As school districts across the country grapple with declining enrollments induced by the pandemic, many are engaged in spending sprees like those of the past leading to widespread layoffs and budget cuts when federal money ran out.

Bolstered by $190 billion in pandemic relief funding from Washington, the nation’s public schools are hiring new teachers and staff, raising salaries, and sweetening benefit packages. Some are buying new vehicles. Others are building theaters and sports facilities.

Using such temporary support for new staff and projects with long-term costs is setting the table for perilous “fiscal cliffs” after COVID funding expires in 2024, some education budget analysts say. And that’s on top of doubts about whether money to battle the pandemic is being properly spent in the first place.

The latest round of pandemic relief for K-12 schools – the 2021 Elementary and Secondary School Emergency Relief Fund, or ESSER – provided $122 billion to help school districts “safely reopen and sustain the safe operation of schools and address the impact of the coronavirus pandemic.”

In a January press release hailing what it called the success of the program, the Department of Education highlighted vaccination programs, tutoring, retention bonuses, and new hires. But it neglected to mention numerous other perks and frills that districts are bankrolling with that money.
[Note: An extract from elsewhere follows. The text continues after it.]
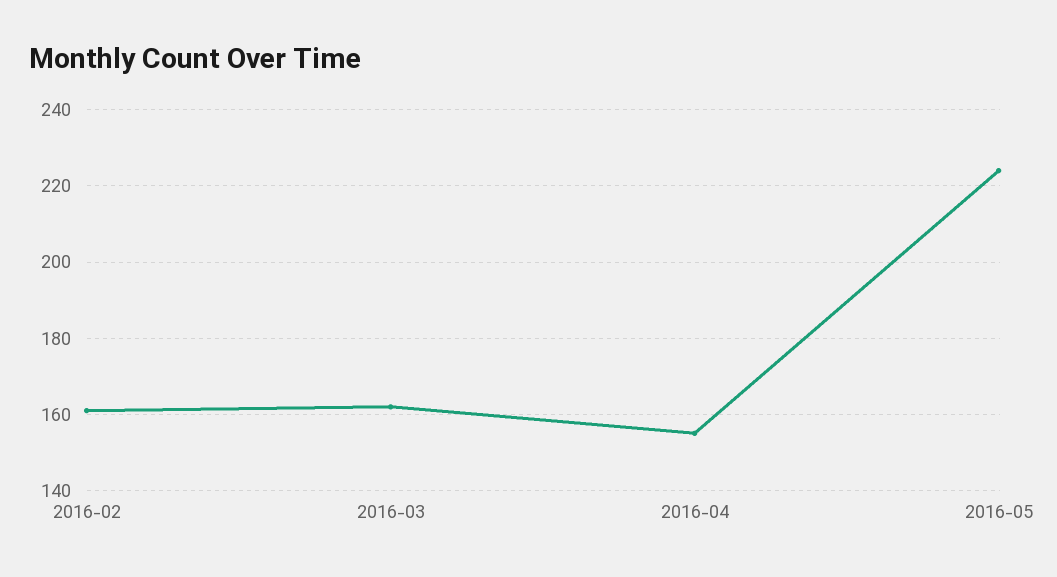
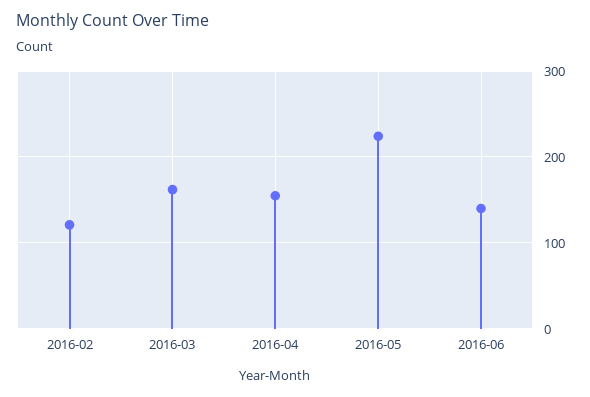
2016-02: 160 -> 120
2016-06: none -> 140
Creston Community School District in Iowa used $231,000 of COVID relief to expand its sports stadium bleachers to make them compliant with the Americans With Disabilities Act.
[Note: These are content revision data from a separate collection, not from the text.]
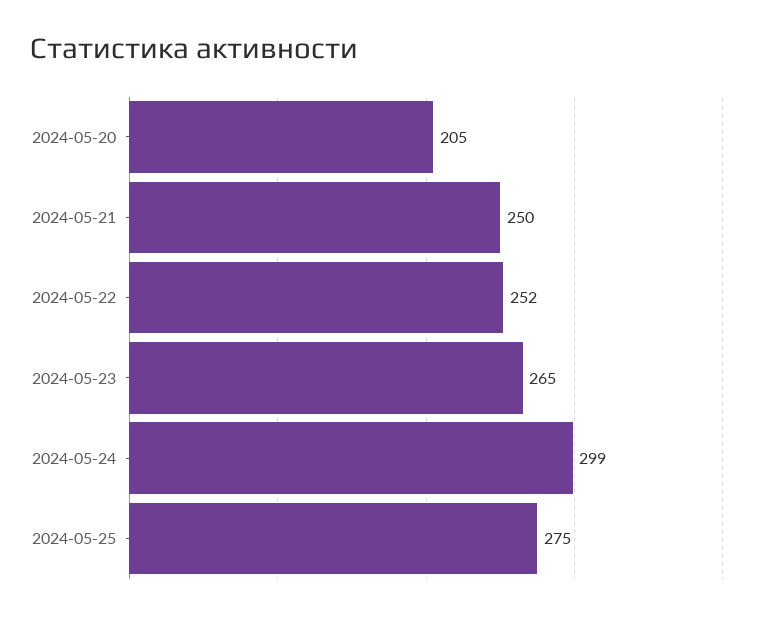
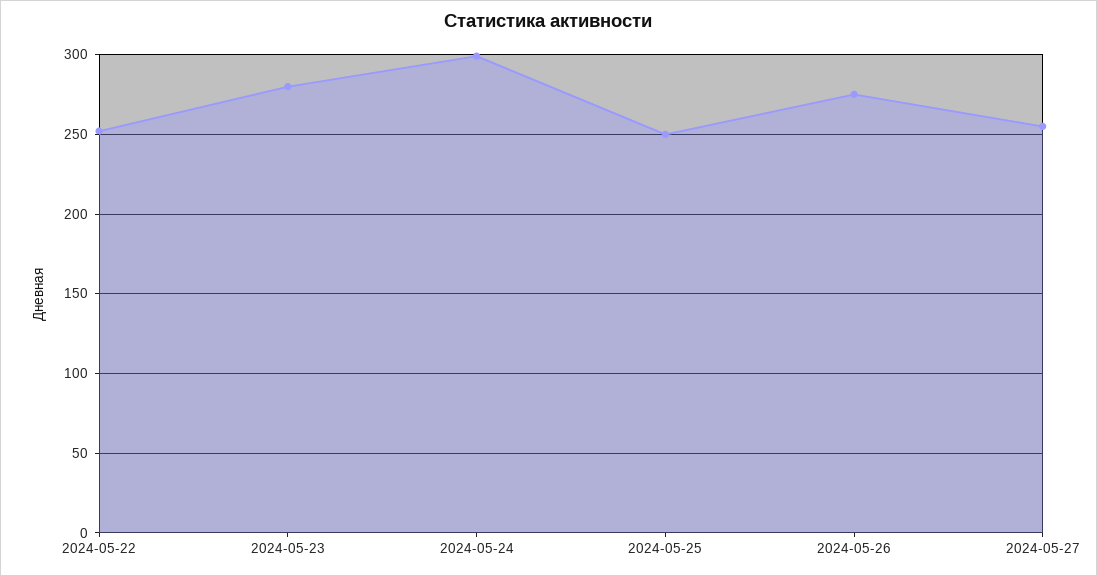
2024-05-20: 205 -> none
2024-05-21: 250 -> none
2024-05-23: 265 -> 280
2024-05-25: 275 -> 250
2024-05-26: none -> 275
2024-05-27: none -> 255

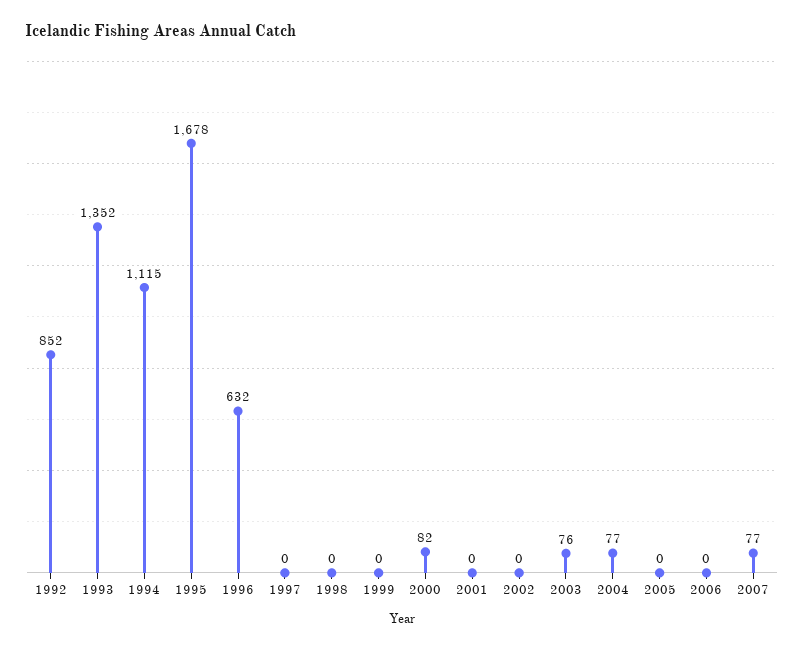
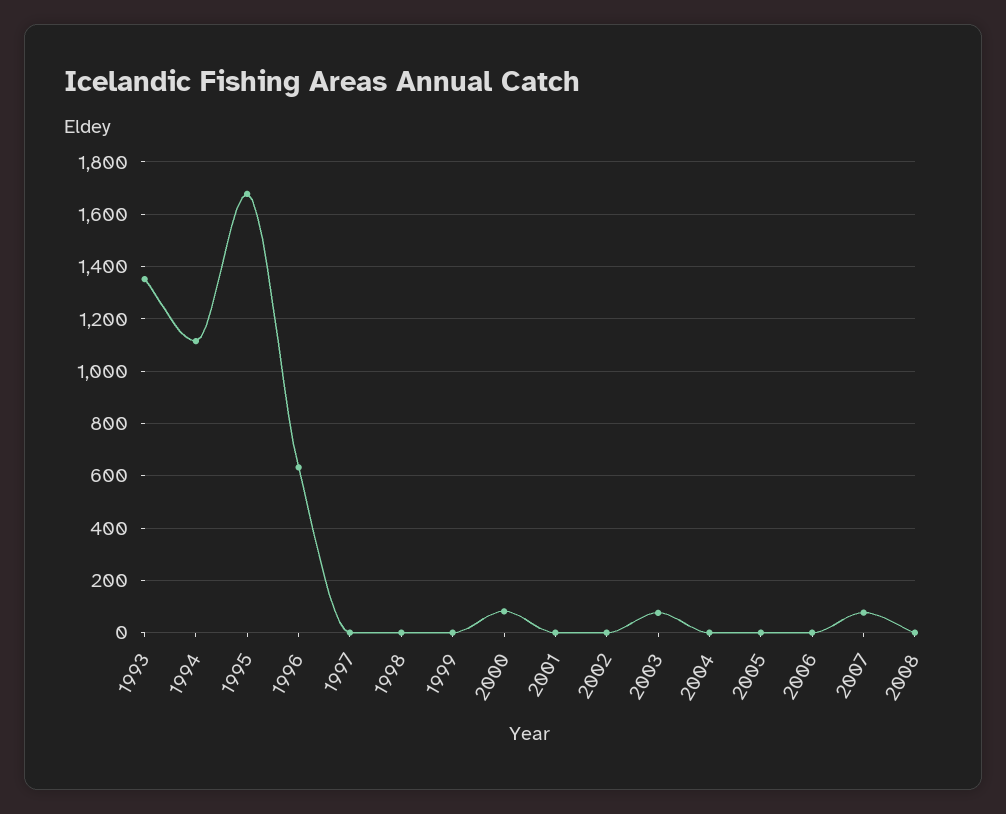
1992: 852 -> none
2004: 77 -> 0
2008: none -> 0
The school board in Fort Worth, Texas, in October approved spending $171,000 of the district’s pandemic money for five vans to transport the district’s gifted and talented students.

Moore County Schools in North Carolina is already asking the county for more money after exhausting its pandemic account, which funded expenditures including the installation of two new running tracks and gym lockers.
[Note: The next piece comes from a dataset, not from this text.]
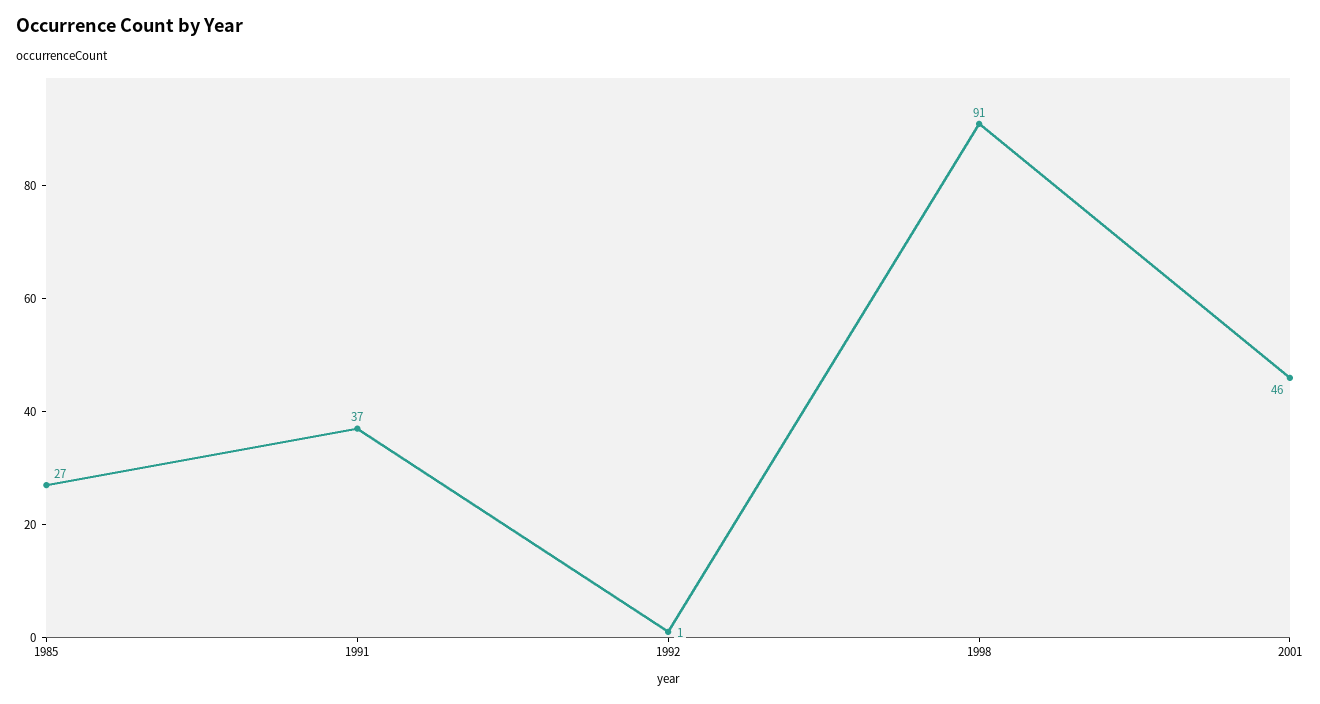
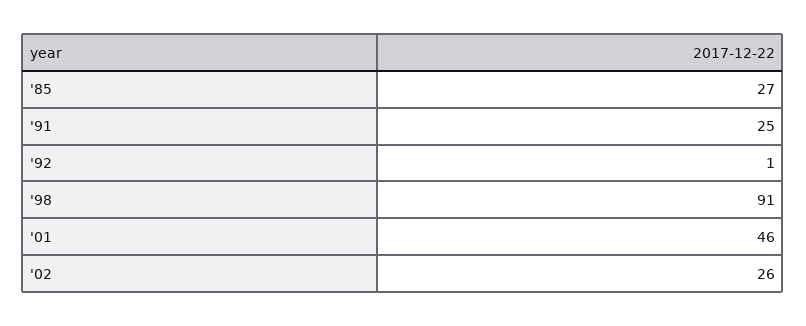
1991: 37 -> 25
'02: none -> 26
The McAllen, Texas, school district, which has lost 15% of its enrollment since 2011, approved using relief funds for a project that critics contend is not connected to education: a $4 million expansion of a nature park on city property. That was permissible under the spending rules, so long as the state education department approved the construction project.

In an email, Texas Education Agency spokesman Frank Ward said approval of ESSER-funded construction projects “only certifies that the school system has met the minimum requirement for prior approval,” but declined to elaborate on individual projects. “Ultimately, allowable uses of ESSER funds will be determined by auditors,” Ward wrote.

Education analysts say the spending free-for-all is occurring precisely because of such murky, open-ended guidance from Washington. Each state was required to file a general spending plan for its share of ESSER funding –  but not to provide specifics.

The “current wave of funding is all over the place,” said Chad Aldeman, policy director at Georgetown University’s Edunomics Lab, which conducts research on the economics of education. “There is not a clear articulation of what this money is for.”

Aldeman added that district leaders are trying to balance competing interests, making fiscal cliffs almost inevitable. “They would like to use the money to address learning loss or emotional situations with students, but their go-to strategies are adding staff,” he said. “They know in the back of their minds that it could be trouble down the line, especially with enrollment figures not looking good for a lot of districts.”

The nation’s public schools lost 3% of their students in 2020-21, compared with the prior year – much of the attrition coming as parents sought alternatives for their children in response to pandemic-related school closures.

Many districts are spending the money on projects that will carry long-term costs even as they project continued enrollment declines.

“They are now hiring teachers that they can’t pay after three years,” said Phyllis Jordan, editorial director at FutureEd, a Washington, D.C.-based think tank. “So, I do worry about [a funding cliff] happening. There are a lot of vendors with bright ideas and people will take something and be persuaded to buy something. There seems to be a lot of opportunity to waste a lot of money, but there’s also an opportunity to do something good.”

A recent RAND survey found that 40% of district leaders interviewed expected future trouble when federal aid expires. Yet few appear ready to scale down spending.

“The ultimate problem is how to spend that money without hiring a bunch of people,” said Chris Hines, deputy superintendent at the Conroe Independent School District in suburban Houston. “This is a labor-intensive industry and 90% of our budget is people.”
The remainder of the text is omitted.